• INSTRUCTIONS TO FOLLOW: Transcribe every entry verbatim; omit pictures.

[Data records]
● ● ● ● ●
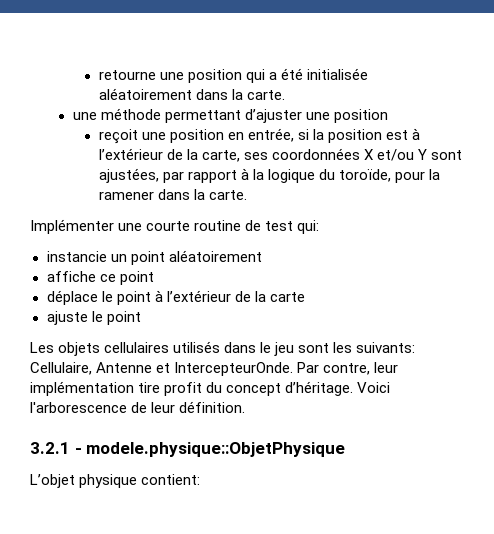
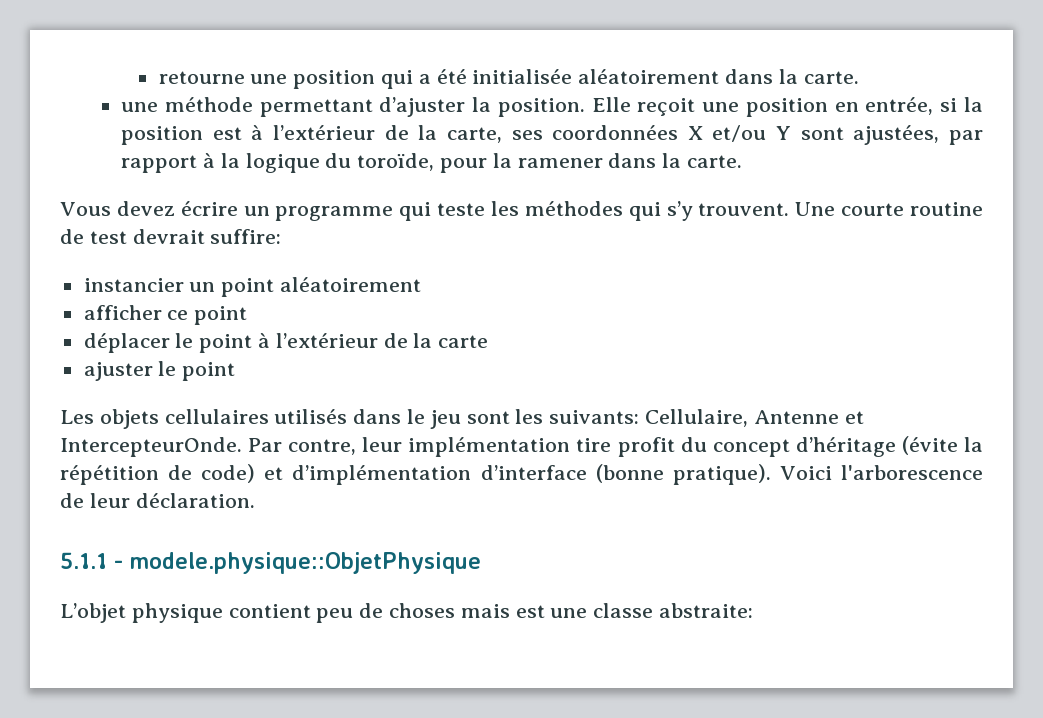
- une méthode permettant d’ajuster une position
- reçoit une position en entrée, si la position est à l’extérieur de la carte, ses coordonnées X et/ou Y sont ajustées, par rapport à la logique du toroïde, pour la ramener dans la carte.
+ une méthode permettant d’ajuster la position. Elle reçoit une position en entrée, si la position est à l’extérieur de la carte, ses coordonnées X et/ou Y sont ajustées, par rapport à la logique du toroïde, pour la ramener dans la carte.
- Implémenter une courte routine de test qui:
- instancie un point aléatoirement
+ Vous devez écrire un programme qui teste les méthodes qui s’y trouvent. Une courte routine de test devrait suffire:
+ instancier un point aléatoirement
- affiche ce point
+ afficher ce point
- déplace le point à l’extérieur de la carte
+ déplacer le point à l’extérieur de la carte
- ajuste le point
+ ajuster le point
- Par contre, leur implémentation tire profit du concept d’héritage.
+ Par contre, leur implémentation tire profit du concept d’héritage (évite la répétition de code) et d’implémentation d’interface (bonne pratique).
- Voici l'arborescence de leur définition.
- 3.2.1 - modele.physique::ObjetPhysique
+ Voici l'arborescence de leur déclaration.
+ 5.1.1 - modele.physique::ObjetPhysique
- L’objet physique contient:
+ L’objet physique contient peu de choses mais est une classe abstraite:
● ● ● ● ●
• RESPONSE AREA:
- une méthode permettant d’ajuster une position
- reçoit une position en entrée, si la position est à l’extérieur de la carte, ses coordonnées X et/ou Y sont ajustées, par rapport à la logique du toroïde, pour la ramener dans la carte.
+ une méthode permettant d’ajuster la position. Elle reçoit une position en entrée, si la position est à l’extérieur de la carte, ses coordonnées X et/ou Y sont ajustées, par rapport à la logique du toroïde, pour la ramener dans la carte.
- Implémenter une courte routine de test qui:
- instancie un point aléatoirement
+ Vous devez écrire un programme qui teste les méthodes qui s’y trouvent. Une courte routine de test devrait suffire:
+ instancier un point aléatoirement
- affiche ce point
+ afficher ce point
- déplace le point à l’extérieur de la carte
+ déplacer le point à l’extérieur de la carte
- ajuste le point
+ ajuster le point
- Par contre, leur implémentation tire profit du concept d’héritage.
+ Par contre, leur implémentation tire profit du concept d’héritage (évite la répétition de code) et d’implémentation d’interface (bonne pratique).
- Voici l'arborescence de leur définition.
- 3.2.1 - modele.physique::ObjetPhysique
+ Voici l'arborescence de leur déclaration.
+ 5.1.1 - modele.physique::ObjetPhysique
- L’objet physique contient:
+ L’objet physique contient peu de choses mais est une classe abstraite:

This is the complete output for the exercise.